In this avant-garde classic, protagonist Louise deals with a change in her lifestyle in which she must learn to negotiate domestic life and motherhood.
EN
“Contemporary film theory sees a convergence of cinema, psychoanalysis, and history. This intersection takes place upon the scene of representation. Viewed as modes of discursive structure, all three may be thought of as fictional spaces/places, calling into question what had formerly been perceived unproblematically as cinematic veracity, psychoanalytic truth, and historical origin. We see the two films by Laura Mulvey and Peter Wollen, Penthesilea (1974) and Riddles of the Sphinx (1977), as attempts to address the issues at this conjuncture.”
[…]
Jacquelyn Suter and Sandy Flitterman: We would like to begin with an issue that is recurring frequently now in cinematic discussion – the place of memory and repressed history. A certain area of theoretical work is attempting to situate both feminist and/or class politics within a constitution of history seen as a discourse and the function of memory as a psychoanalytic analogue in that discourse. Since both Penthesilea and Riddles of the Sphinx are informed a great deal by myth as past history and its relation to the present historical moment, it seems that you are trying to recapture for women an aspect of their history that has been lost or repressed. How do you see the relation of memory and history as discourse in your films?
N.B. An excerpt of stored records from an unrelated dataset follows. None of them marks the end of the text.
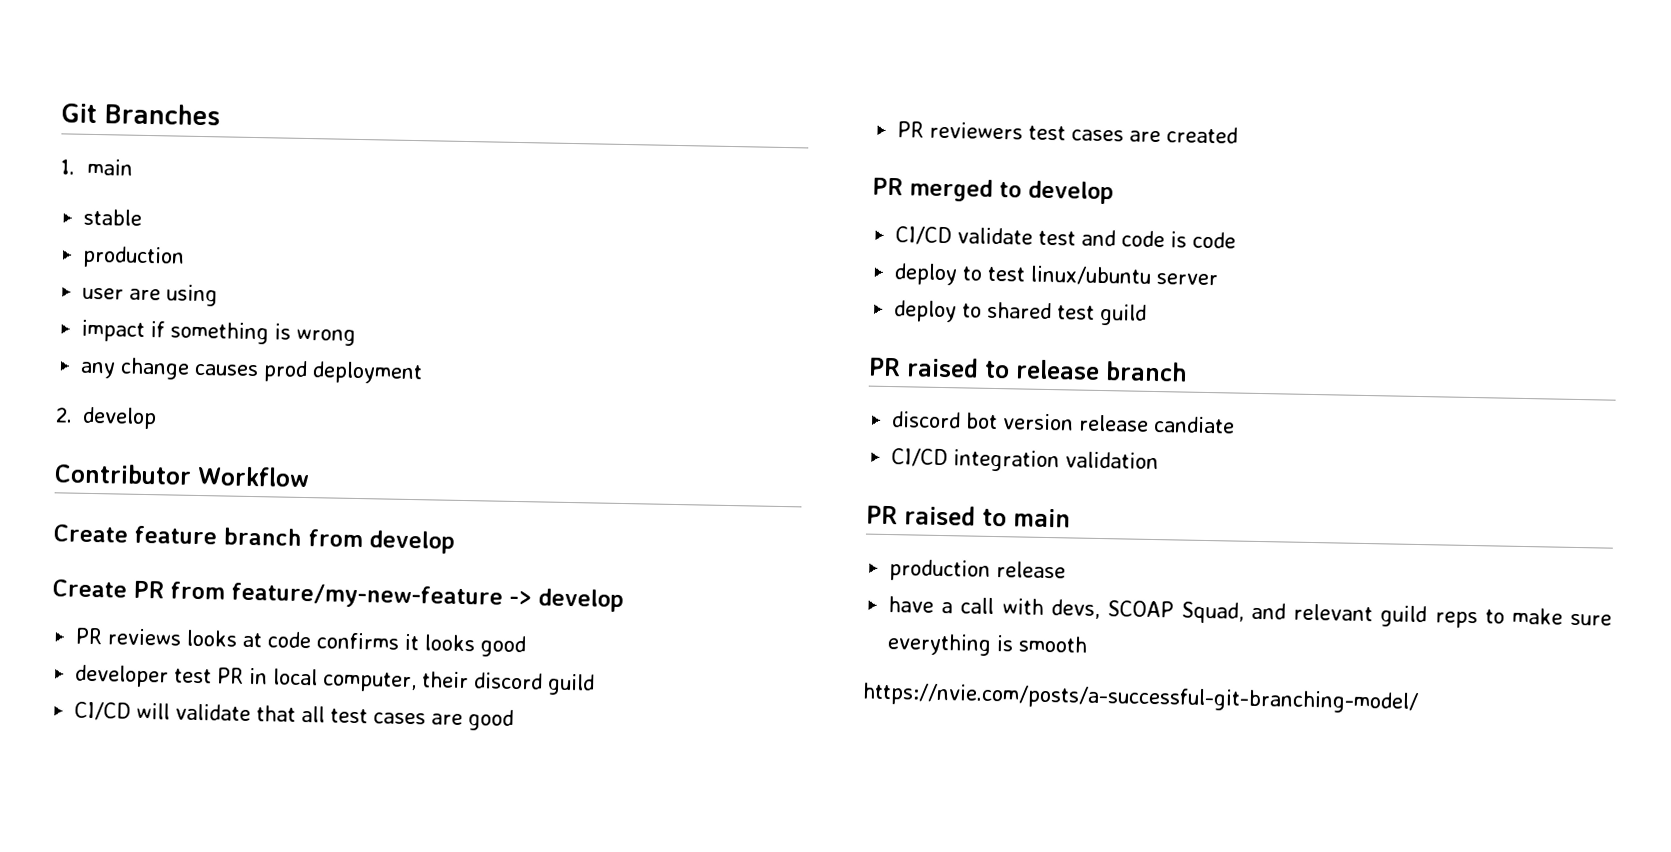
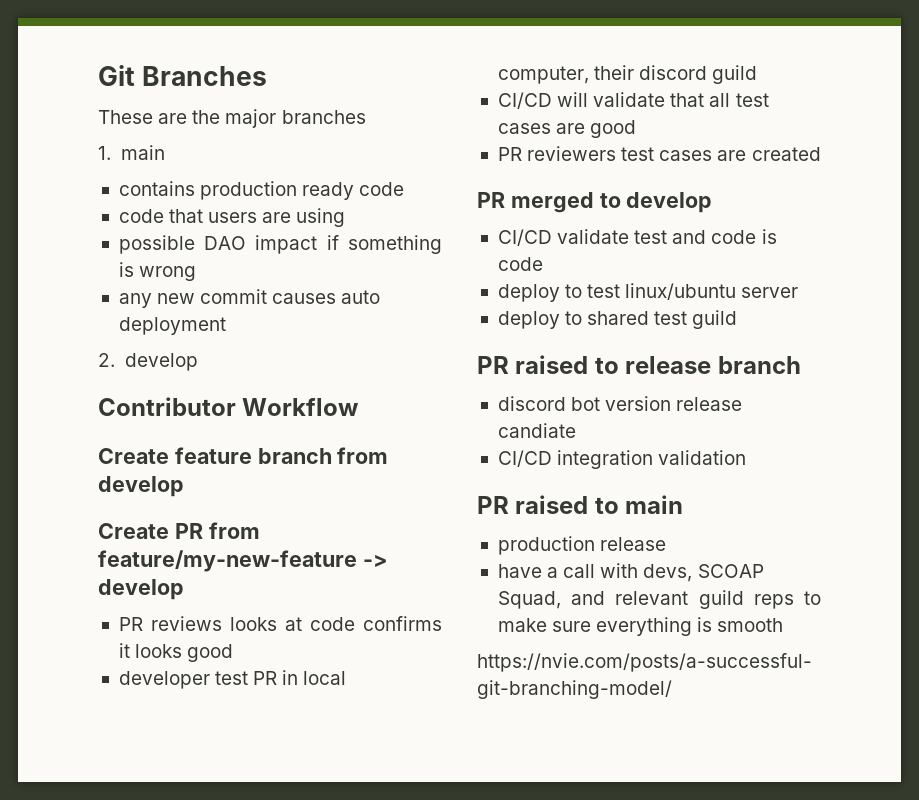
[60,158,133,176] [83,208,143,226] [82,245,186,269] [82,287,125,300] 1. main // stable // production // user -> [98,109,366,128] [98,145,165,160] [118,181,405,200] [118,209,258,223] These are the major branches // 1. main // contains production ready code // code that users
(219, 295) none -> [118,235,247,254] possible DAO
[120,357,309,383] change causes prod -> [157,289,381,304] new commit causes auto

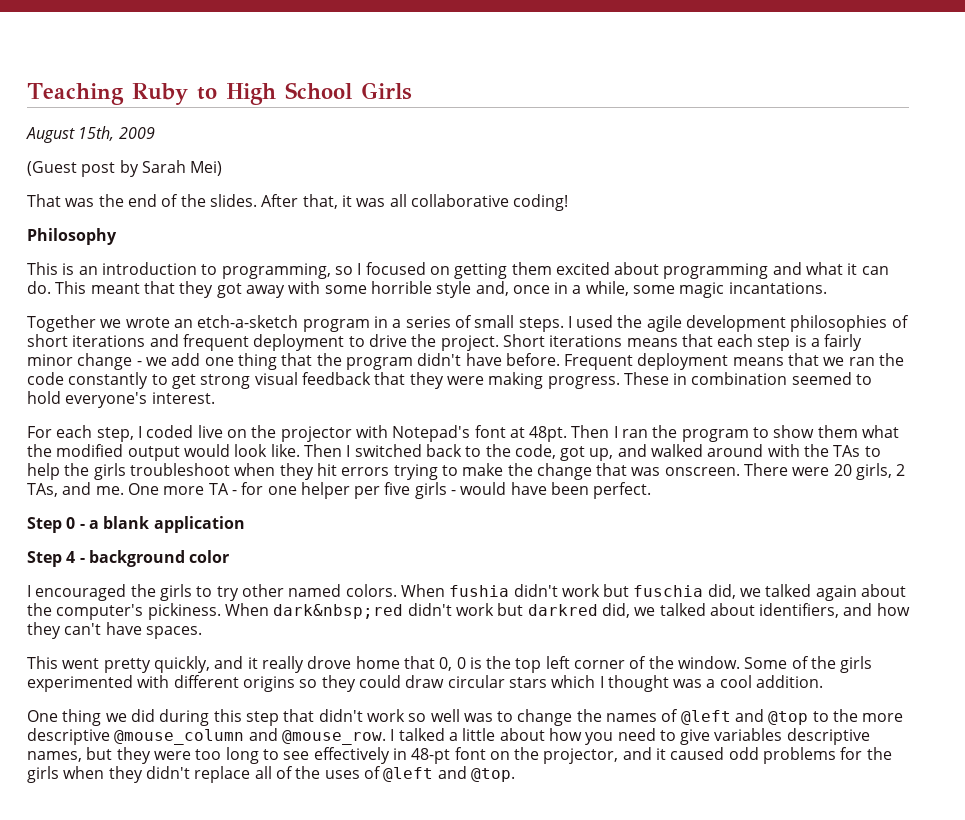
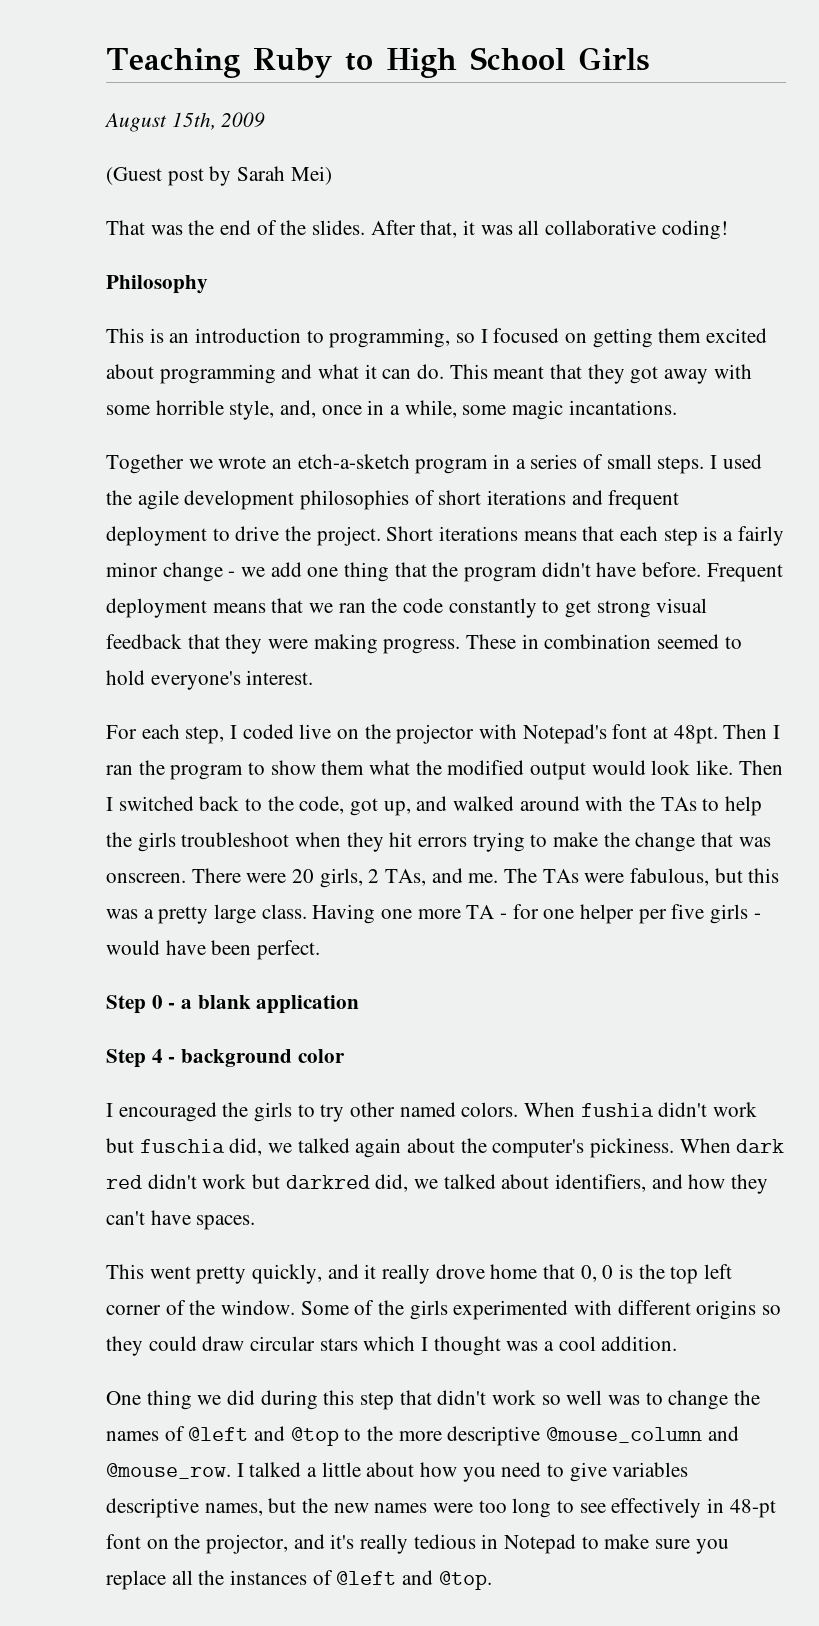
[436,281,472,298] style -> [229,400,275,420] style,
[127,483,159,495] One -> [504,868,780,886] [106,904,413,924] The TAs were fabulous, but this was a pretty large class. Having one
[273,604,404,619] dark&nbsp;red -> [736,1139,785,1153] [106,1175,142,1189] dark red
[116,747,151,764] they -> [302,1498,428,1513] the new names
[656,747,892,764] [27,766,360,783] it caused odd problems for the girls when they didn't replace all of the uses -> [330,1534,729,1554] [106,1570,308,1590] it's really tedious in Notepad to make sure you replace all the instances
Laura Mulvey: I think that Penthesilea and Riddles have different approaches to that question, especially so far as women’s discourse is concerned. But, leaving that on one side for a moment, let’s go back to the cultural climate early on in the women’s movement, and the way that questions about whether women had a history or not were considered then. We wanted to rediscover the past, to create a tradition of some kind, as a political project. But it wasn’t that straightforward. There were different levels corresponding, perhaps, to desire on the one hand and factual research on the other. There was the search for a mythic time/place, a before-the-beginning, a time when women weren’t oppressed. There’s that side to it. Then, whether women under patriarchal culture had a suppressed history and culture, which had been simply ignored and despised by official history and culture. It is here, for instance, that interest in letters, diaries, conversations and domestic creativity comes in – feminine sub-culture.
[…]
Perhaps what I’m really trying to get at is if you’re engaged in cultural struggle, out of oppression, where cultural marginality has been one hallmark of that oppression, and the language of high culture seems riddled with male domination, how can you – given all this – speak? How can you expect a new form of discourse to come to you at the exact point when it’s needed? Do you try to adapt the language of patriarchal culture? Do you try to draw on sub-cultural traditions that to exist even on a small scale? Or, of course, you can also look to other existing areas of counter-cultural opposition, which would lead to interest in other kinds of questioning and which is the basis for feminist aesthetic interest in and “alliance” with the avant-garde. Why not take bricks from an area of discourse which already challenges patriarchal culture?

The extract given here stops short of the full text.